[WHAT THE EXERCISE ASKS] Down to the last word, output the records below, skipping any images.

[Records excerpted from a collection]
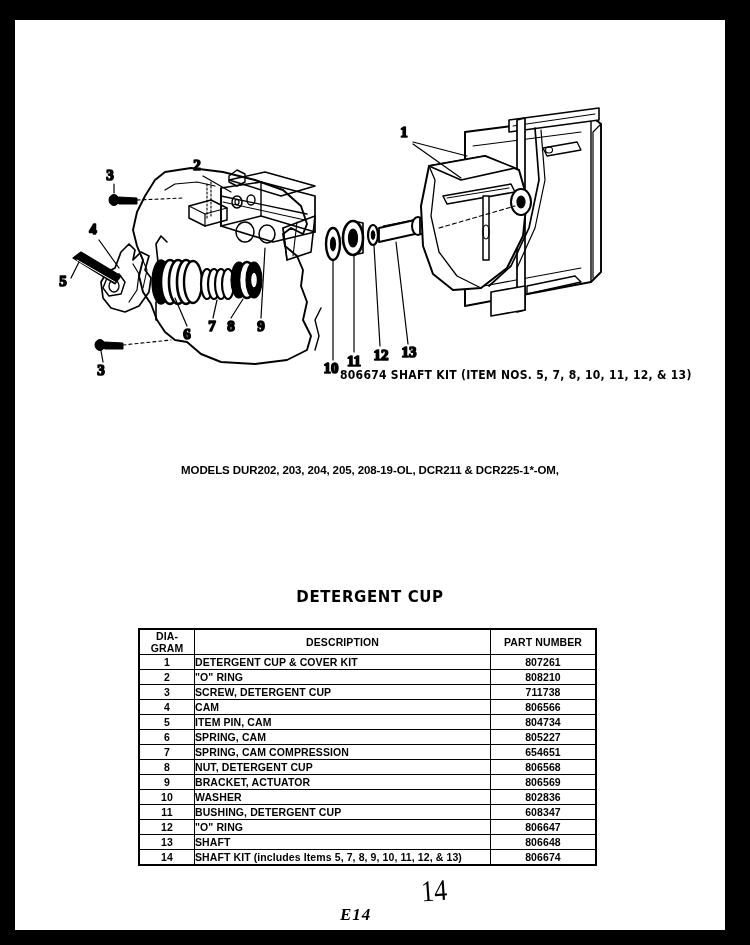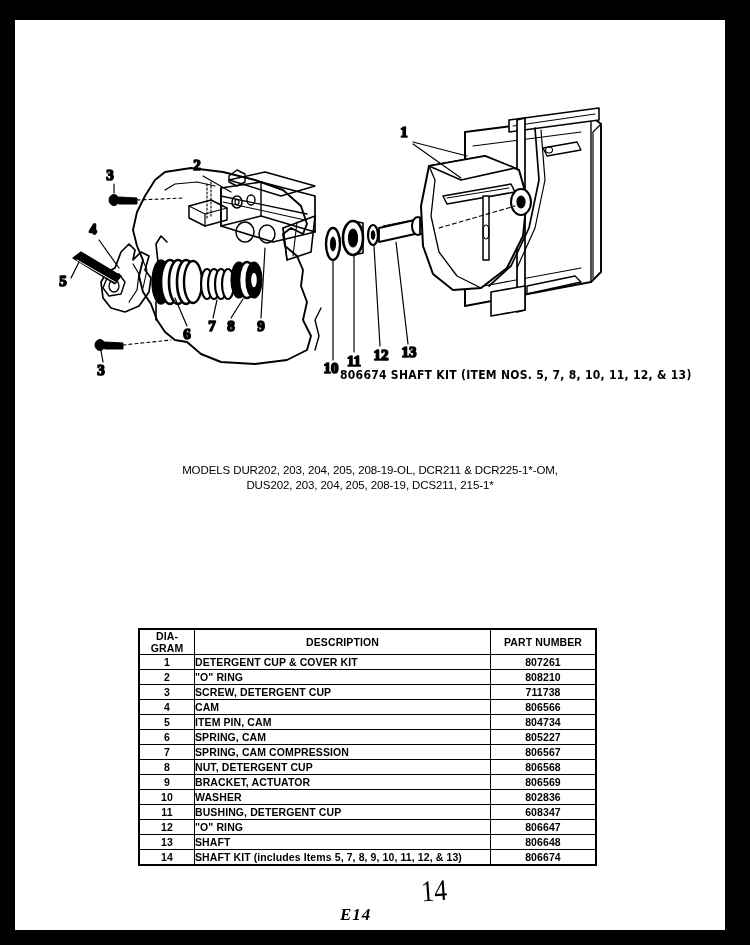--- a/index.html
+++ b/index.html
@@ -51,21 +51,21 @@
   }
 
   
   #models-block {
     position: absolute;
     left: 0;
     top: 443px;
     width: 710px;
     text-align: center;
     font-size: 11.5px;
-    font-weight: normal;
+    font-weight: bold;
     line-height: 15px;
     color: #000;
     font-family: "Liberation Sans", sans-serif;
     letter-spacing: -0.1px;
   }
 
   
   #table-title {
     position: absolute;
     left: 0;
@@ -390,24 +390,24 @@
           <text class="lbl" x="394" y="337" text-anchor="middle">13</text>
         </g>
       </g>
     </svg>
   </div>
 
   <div id="shaft-kit-caption">806674  SHAFT KIT (ITEM NOS. 5, 7, 8, 10, 11, 12, &amp; 13)</div>
 
   <div id="models-block">
     <div>MODELS DUR202, 203, 204, 205, 208-19-OL, DCR211 &amp; DCR225-1*-OM,</div>
-    <div>DUS202, 203, 204, 205, 208-19, DCS211, 215-1*</div>
   </div>
 
   <div id="table-title">
+    <div class="t-main">DETERGENT CUP</div>
   </div>
 
   <div id="parts-table-wrap">
     <table class="parts">
       <thead>
         <tr>
           <th class="col-dia">
             <span class="hdr-2line">DIA-</span>
             <span class="hdr-2line">GRAM</span>
           </th>
@@ -442,21 +442,21 @@
             <td class="c-part">804734</td>
           </tr>
           <tr>
             <td class="c-dia">6</td>
             <td class="c-desc">SPRING, CAM</td>
             <td class="c-part">805227</td>
           </tr>
           <tr>
             <td class="c-dia">7</td>
             <td class="c-desc">SPRING, CAM COMPRESSION</td>
-            <td class="c-part">806567</td>
+            <td class="c-part">654651</td>
           </tr>
           <tr>
             <td class="c-dia">8</td>
             <td class="c-desc">NUT, DETERGENT CUP</td>
             <td class="c-part">806568</td>
           </tr>
           <tr>
             <td class="c-dia">9</td>
             <td class="c-desc">BRACKET, ACTUATOR</td>
             <td class="c-part">806569</td>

[TASK OUTPUT]
--- a/index.html
+++ b/index.html
@@ -51,21 +51,21 @@
   }
 
   
   #models-block {
     position: absolute;
     left: 0;
     top: 443px;
     width: 710px;
     text-align: center;
     font-size: 11.5px;
-    font-weight: normal;
+    font-weight: bold;
     line-height: 15px;
     color: #000;
     font-family: "Liberation Sans", sans-serif;
     letter-spacing: -0.1px;
   }
 
   
   #table-title {
     position: absolute;
     left: 0;
@@ -390,24 +390,24 @@
           <text class="lbl" x="394" y="337" text-anchor="middle">13</text>
         </g>
       </g>
     </svg>
   </div>
 
   <div id="shaft-kit-caption">806674  SHAFT KIT (ITEM NOS. 5, 7, 8, 10, 11, 12, &amp; 13)</div>
 
   <div id="models-block">
     <div>MODELS DUR202, 203, 204, 205, 208-19-OL, DCR211 &amp; DCR225-1*-OM,</div>
-    <div>DUS202, 203, 204, 205, 208-19, DCS211, 215-1*</div>
   </div>
 
   <div id="table-title">
+    <div class="t-main">DETERGENT CUP</div>
   </div>
 
   <div id="parts-table-wrap">
     <table class="parts">
       <thead>
         <tr>
           <th class="col-dia">
             <span class="hdr-2line">DIA-</span>
             <span class="hdr-2line">GRAM</span>
           </th>
@@ -442,21 +442,21 @@
             <td class="c-part">804734</td>
           </tr>
           <tr>
             <td class="c-dia">6</td>
             <td class="c-desc">SPRING, CAM</td>
             <td class="c-part">805227</td>
           </tr>
           <tr>
             <td class="c-dia">7</td>
             <td class="c-desc">SPRING, CAM COMPRESSION</td>
-            <td class="c-part">806567</td>
+            <td class="c-part">654651</td>
           </tr>
           <tr>
             <td class="c-dia">8</td>
             <td class="c-desc">NUT, DETERGENT CUP</td>
             <td class="c-part">806568</td>
           </tr>
           <tr>
             <td class="c-dia">9</td>
             <td class="c-desc">BRACKET, ACTUATOR</td>
             <td class="c-part">806569</td>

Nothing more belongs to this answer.